# how would YOU get rid of snails????



## jdigiorgio (Jan 29, 2004)

I have a 120 gallon very very heavily planted tank with shrimp and cardinal and ottos. If this was your tank, how would you get rid of these tiny little snails? I am affraid of adding loaches as they would dig up plants and eat baby shrimp as is the same for the freshwater dwarf puffer....


----------



## jimjim (Jan 25, 2004)

*ridding snails*

Some of the dwarf loaches should work. Also guppie and endlers will eat baby snails and eggs(I dont know about shrimp) but they're very slow about ridding a tank that size so you dont feed them to much....Jim


----------



## JerseyScape (Nov 18, 2005)

If it were me, I would always try to take out any dead leaves that are floating in the tank and decrease the feedings.

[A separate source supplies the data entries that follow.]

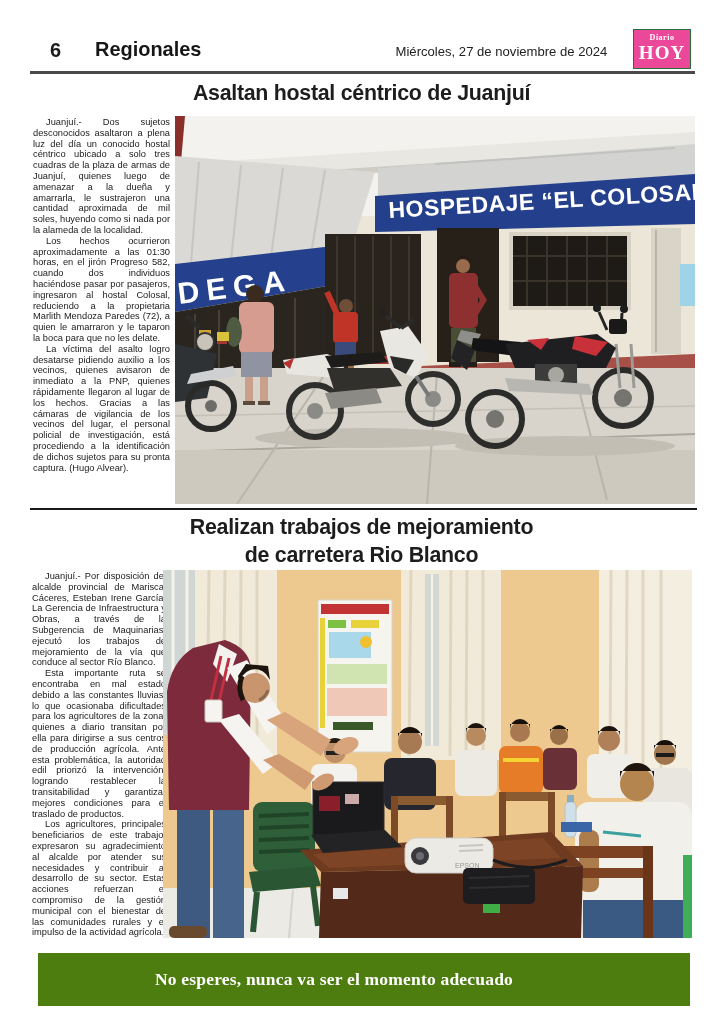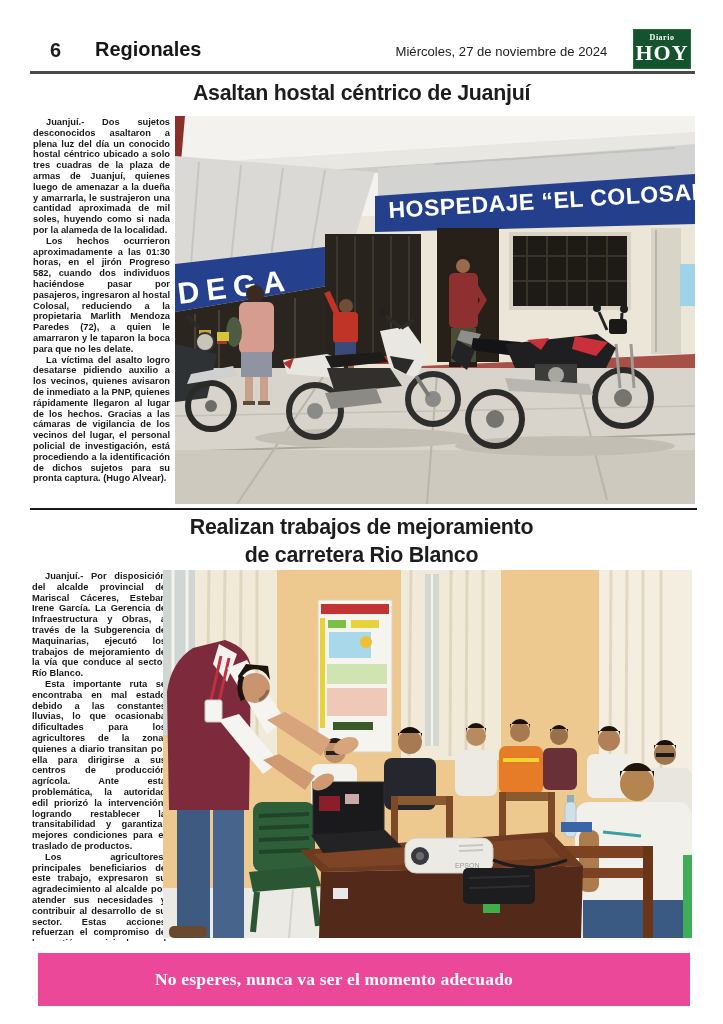--- a/index.html
+++ b/index.html
@@ -5,45 +5,45 @@
   html,body{margin:0;padding:0;background:#9a9a9a;}
   .page{position:relative;width:723px;height:1024px;background:#ffffff;margin:0 auto;
         font-family:"Liberation Sans","DejaVu Sans",sans-serif;overflow:hidden;}
   
   .pageno{position:absolute;left:50px;top:38px;font-size:21px;font-weight:bold;color:#1c1c1c;
           transform:scaleX(.95);transform-origin:left;}
   .section{position:absolute;left:95px;top:37px;font-size:21px;font-weight:bold;color:#161616;
            transform:scaleX(.95);transform-origin:left;}
   .date{position:absolute;right:116px;top:44px;font-size:13.5px;color:#222;
         transform:scaleX(.97);transform-origin:right;}
-  .logo{position:absolute;right:32px;top:29px;width:58px;height:40px;background:#14532d;
+  .logo{position:absolute;right:32px;top:29px;width:58px;height:40px;background:#ec4899;
         border:1px solid #23713a;color:#fff;text-align:center;box-sizing:border-box;
         font-family:"Liberation Serif","DejaVu Serif",serif;}
   .logo .d{font-size:8px;font-weight:bold;letter-spacing:.5px;margin-top:3px;}
-  .logo .h{font-size:22px;font-weight:bold;letter-spacing:1px;line-height:22px;}
+  .logo .h{font-size:19px;font-weight:bold;letter-spacing:1px;line-height:22px;}
   .header-rule{position:absolute;left:30px;right:28px;top:71px;height:3px;background:#4a4a4a;}
   
   .headline{position:absolute;left:0;width:723px;text-align:center;color:#1d1d1d;
             font-weight:bold;font-size:22.5px;letter-spacing:-.3px;
             transform:scaleX(.95);transform-origin:center;}
   .h1a{top:80px;}
   .h2a{top:513px;line-height:28px;}
   
   .col{position:absolute;font-size:9.3px;line-height:10.8px;color:#1a1a1a;
        text-align:justify;overflow:hidden;}
-  .col p{margin:0;text-indent:13px;font-weight:bold;}
+  .col p{margin:0;text-indent:13px;}
   .col1{left:33px;top:117px;width:137px;height:392px;}
   .col2{left:32px;top:571px;width:134px;height:370px;}
   
   .photo{position:absolute;overflow:hidden;}
   .photo1{left:175px;top:116px;width:520px;height:388px;}
   .photo2{left:163px;top:570px;width:529px;height:368px;}
   .divider{position:absolute;left:30px;width:667px;top:508px;height:2px;background:#1a1a1a;}
   
-  .banner{position:absolute;left:38px;top:953px;width:652px;height:53px;background:#ec4899;
+  .banner{position:absolute;left:38px;top:953px;width:652px;height:53px;background:#4d7c0f;
           color:#fff;font-family:"Liberation Serif","DejaVu Serif",serif;font-weight:bold;
           font-size:17.5px;display:flex;align-items:center;justify-content:center;
           padding-right:60px;box-sizing:border-box;letter-spacing:.2px;}
 </style>
 </head>
 <body>
 
 <div class="page">
 
   <div class="pageno">6</div>

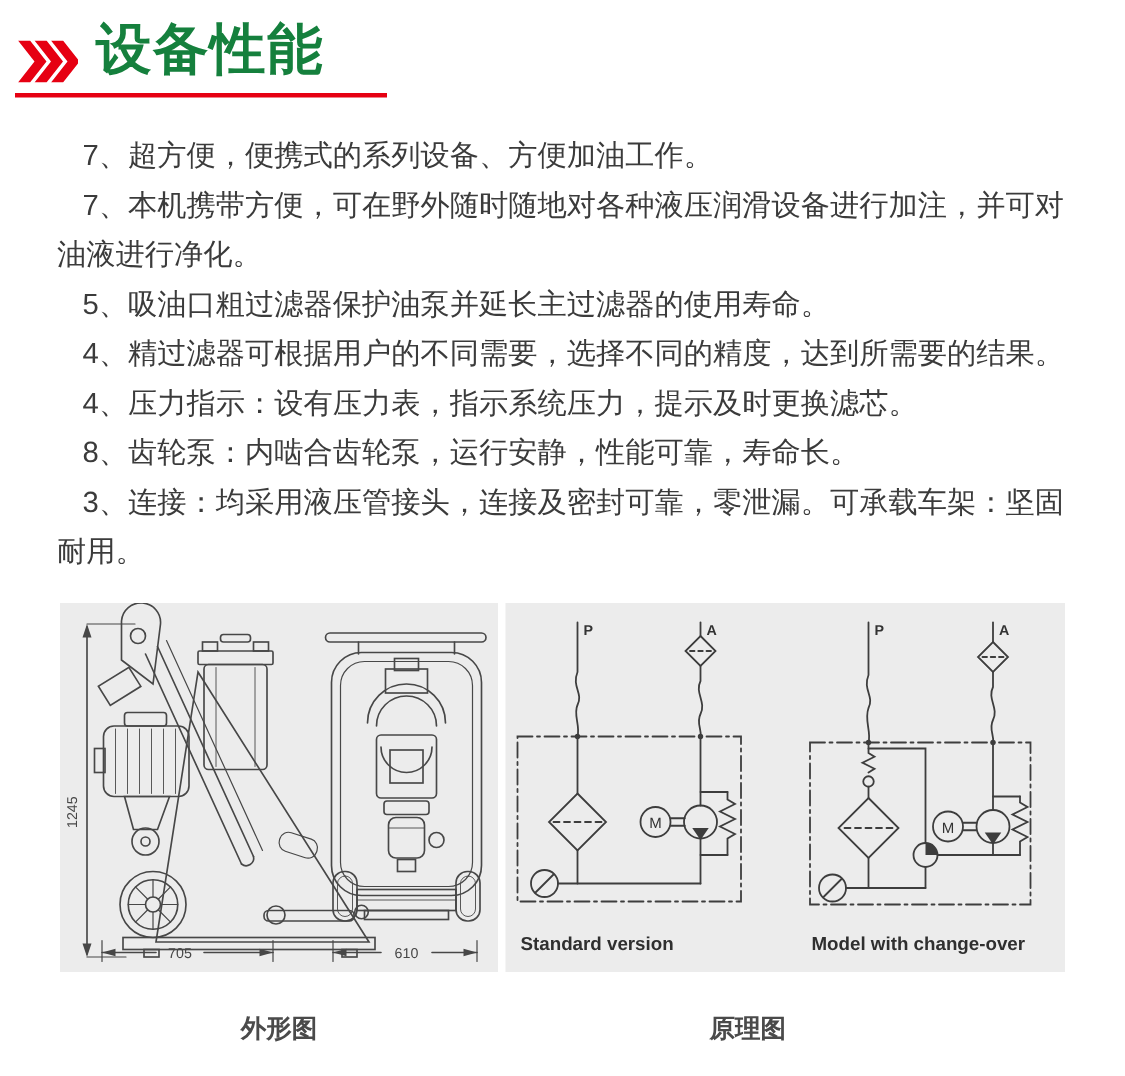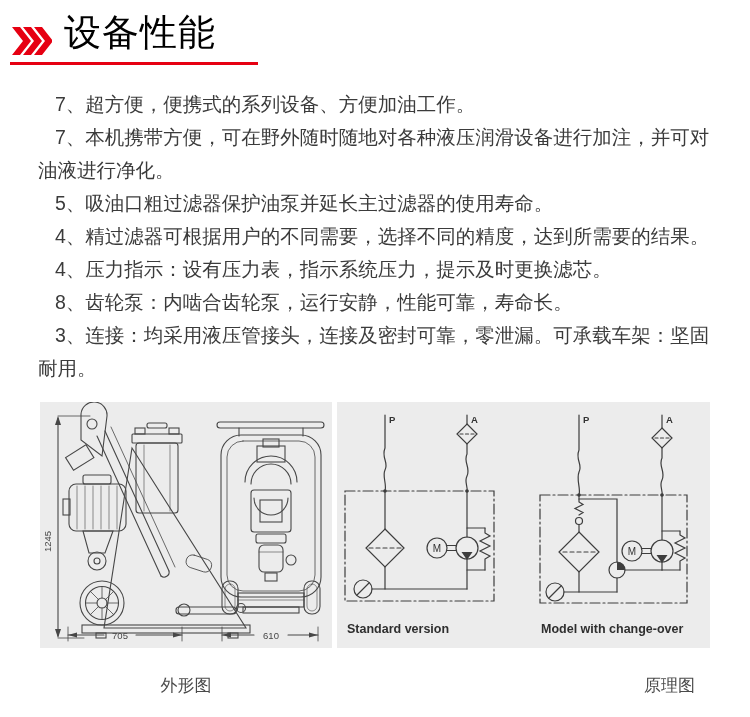--- a/index.html
+++ b/index.html
@@ -3,33 +3,33 @@
 <meta charset="utf-8">
 <style>
   html,body{margin:0;padding:0;}
   body{
     width:750px;height:717px;background:#ffffff;overflow:hidden;
     font-family:"Liberation Sans","DejaVu Sans",sans-serif;color:#3b3b3b;
   }
   .header{position:relative;height:76px;}
   .chevrons{position:absolute;left:12px;top:27px;}
   .page-title{
-    position:absolute;left:64px;top:8px;font-size:37px;font-weight:400;
-    color:#000000;letter-spacing:1px;white-space:nowrap;
+    position:absolute;left:64px;top:8px;font-size:37px;font-weight:700;
+    color:#15803d;letter-spacing:1px;white-space:nowrap;
   }
   .title-underline{position:absolute;left:10px;top:62px;width:248px;height:3px;background:#e60012;}
   .features{padding:12px 38px 0 38px;}
   .features p{margin:0;font-size:19.5px;line-height:33px;text-indent:17px;letter-spacing:0;}
   .figures{display:flex;gap:5px;margin:17px 0 0 40px;}
   .panel{background:#ececec;}
   .panel svg{display:block;}
-  .captions{display:flex;gap:15px;margin:26px 0 0 40px;}
+  .captions{display:flex;gap:5px;margin:26px 0 0 40px;font-weight:bold;}
   .caption{font-size:17px;color:#4a4a4a;text-align:center;}
   .caption.left{width:292px;}
-  .caption.right{width:373px;text-align:right;}
+  .caption.right{width:373px;}
   .caption.right span{position:relative;left:-25px;}
   svg text{font-family:"Liberation Sans","DejaVu Sans",sans-serif;}
 </style>
 </head>
 <body>
 
 <div class="header">
   <svg class="chevrons" width="40" height="28" viewBox="0 0 40 28">
     <polygon points="0,0 8,0 19,14 8,28 0,28 11,14" fill="#e60012"></polygon>
     <polygon points="11,0 19,0 30,14 19,28 11,28 22,14" fill="#e60012"></polygon>

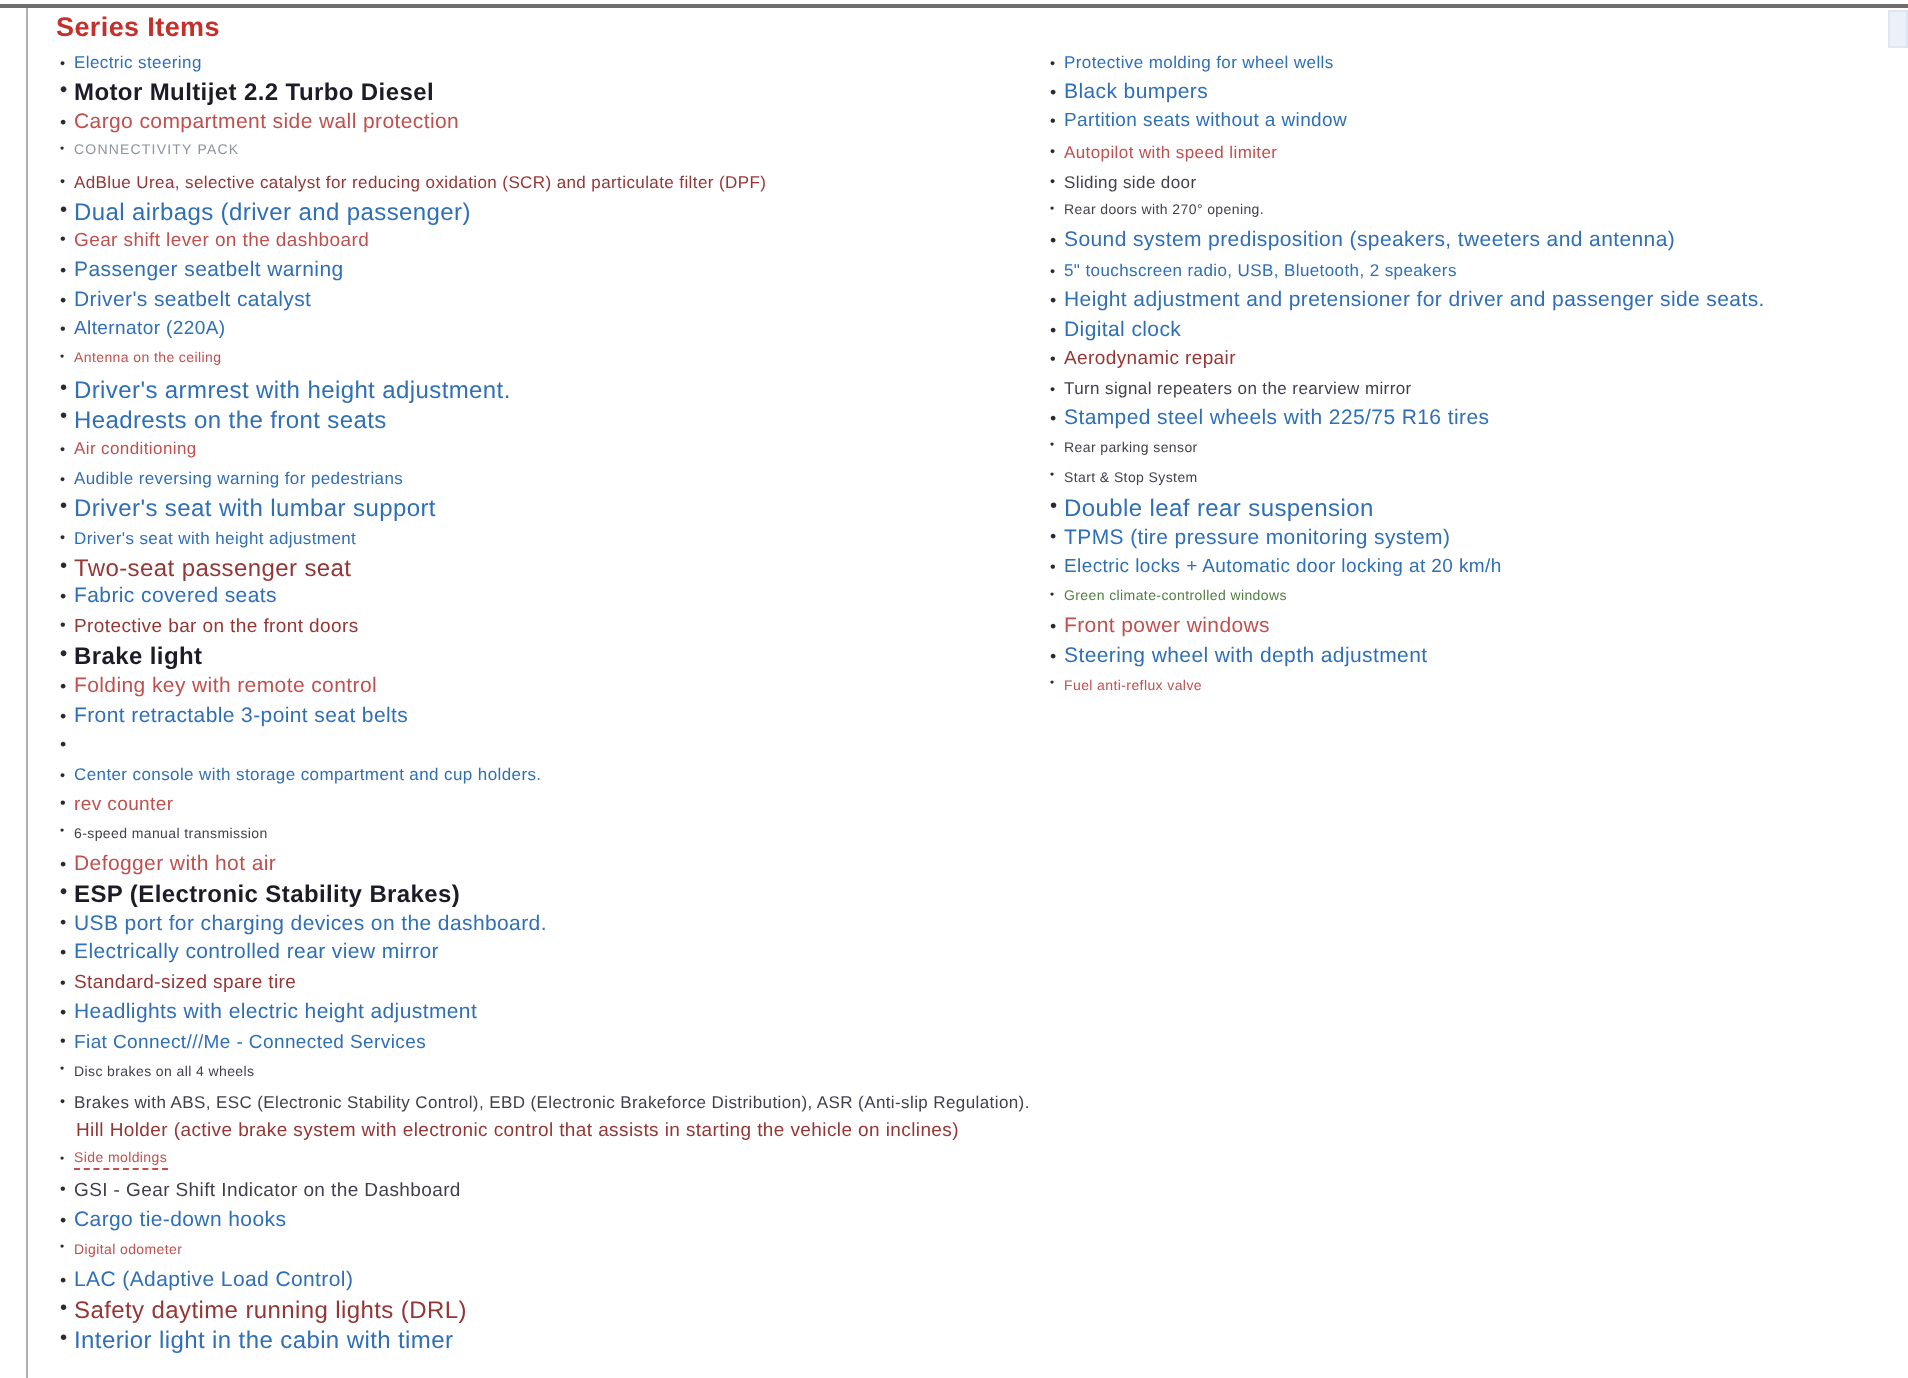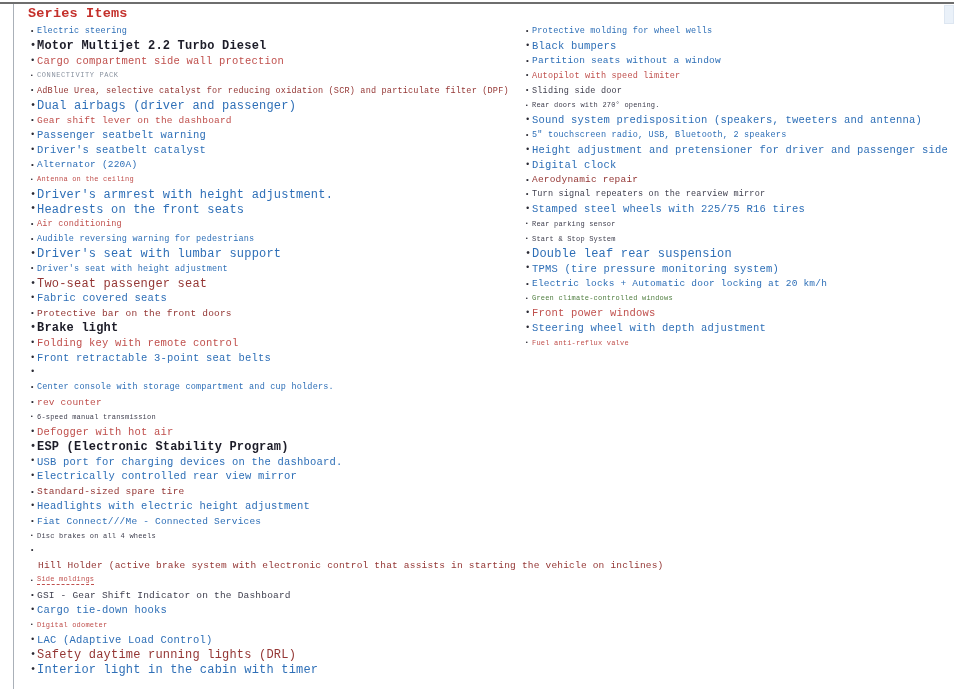--- a/index.html
+++ b/index.html
@@ -1,18 +1,18 @@
 <!DOCTYPE html>
 <html><head>
 <meta charset="utf-8">
 <style>
   html,body{margin:0;padding:0;background:#ffffff;}
   .page{
     position:relative;width:954px;height:689px;background:#ffffff;overflow:hidden;
-    font-family:Liberation Mono, monospace;
+    font-family:Liberation Sans, sans-serif;
   }
   .top-line{position:absolute;top:2px;left:0;width:954px;height:2px;background:#6e6e6e;}
   .left-line{position:absolute;top:4px;left:13px;width:1px;height:685px;background:#aab0b8;}
   .scroll-thumb{position:absolute;top:5px;right:0;width:10px;height:19px;background:#eaf1f9;border:1px solid #dde6f1;box-sizing:border-box;}
   .title{
     position:absolute;top:6px;left:28px;font-size:13.5px;font-weight:bold;letter-spacing:.2px;
   }
   .col{position:absolute;top:24px;display:flex;flex-direction:column;}
   .col-left{left:30px;width:495px;}
   .col-right{left:525px;width:425px;}
@@ -145,21 +145,21 @@
       <div class="item s-xs" style="color: rgb(63, 63, 78);">
         <span class="bullet" style="color: rgb(42, 42, 52);">•</span>
         <span class="txt">6-speed manual transmission</span>
       </div>
       <div class="item s-lg" style="color: rgb(192, 80, 77);">
         <span class="bullet" style="color: rgb(42, 42, 52);">•</span>
         <span class="txt">Defogger with hot air</span>
       </div>
       <div class="item s-xl b" style="color: rgb(28, 28, 40);">
         <span class="bullet" style="color: rgb(42, 42, 52);">•</span>
-        <span class="txt">ESP (Electronic Stability Program)</span>
+        <span class="txt">ESP (Electronic Stability Brakes)</span>
       </div>
       <div class="item s-lg" style="color: rgb(46, 111, 183);">
         <span class="bullet" style="color: rgb(42, 42, 52);">•</span>
         <span class="txt">USB port for charging devices on the dashboard.</span>
       </div>
       <div class="item s-lg" style="color: rgb(46, 111, 183);">
         <span class="bullet" style="color: rgb(42, 42, 52);">•</span>
         <span class="txt">Electrically controlled rear view mirror</span>
       </div>
       <div class="item s-md" style="color: rgb(148, 54, 52);">
@@ -173,20 +173,21 @@
       <div class="item s-md" style="color: rgb(46, 111, 183);">
         <span class="bullet" style="color: rgb(42, 42, 52);">•</span>
         <span class="txt">Fiat Connect///Me - Connected Services</span>
       </div>
       <div class="item s-xs" style="color: rgb(63, 63, 78);">
         <span class="bullet" style="color: rgb(42, 42, 52);">•</span>
         <span class="txt">Disc brakes on all 4 wheels</span>
       </div>
       <div class="item s-sm" style="color: rgb(63, 63, 78);">
         <span class="bullet" style="color: rgb(42, 42, 52);">•</span>
+        <span class="txt">Brakes with ABS, ESC (Electronic Stability Control), EBD (Electronic Brakeforce Distribution), ASR (Anti-slip Regulation).</span>
       </div>
       <div class="item s-md" style="color: rgb(148, 54, 52); padding-left: 8px;">
         <span class="txt">Hill Holder (active brake system with electronic control that assists in starting the vehicle on inclines)</span>
       </div>
       <div class="item s-xs" style="color: rgb(192, 80, 77);">
         <span class="bullet" style="color: rgb(42, 42, 52);">•</span>
         <span class="txt dashed">Side moldings</span>
       </div>
       <div class="item s-md" style="color: rgb(63, 63, 78);">
         <span class="bullet" style="color: rgb(42, 42, 52);">•</span>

You'll probably never get rid of all of them but you can control the population by doing various hand picking. One day I threw a ton of pellets in two areas of my tank overnight and the next day you could not see the pellets because they were covered with snails munching on them. It was easier to pick them out when they are all bunched up together.


----------



## brad (Jul 10, 2005)

I agree with JerseyScape. I had them pretty out of control for a while too. Cleaned up all the dead leaves, did a gravel vac, and reduced feedings. Now I see one from time to time but almost nothing. Cut off their food source and you cut them out.


----------



## trenac (Jul 16, 2004)

Drop in a lettuce leaf in the tank for a few hours then pull it out with the snails attached.


----------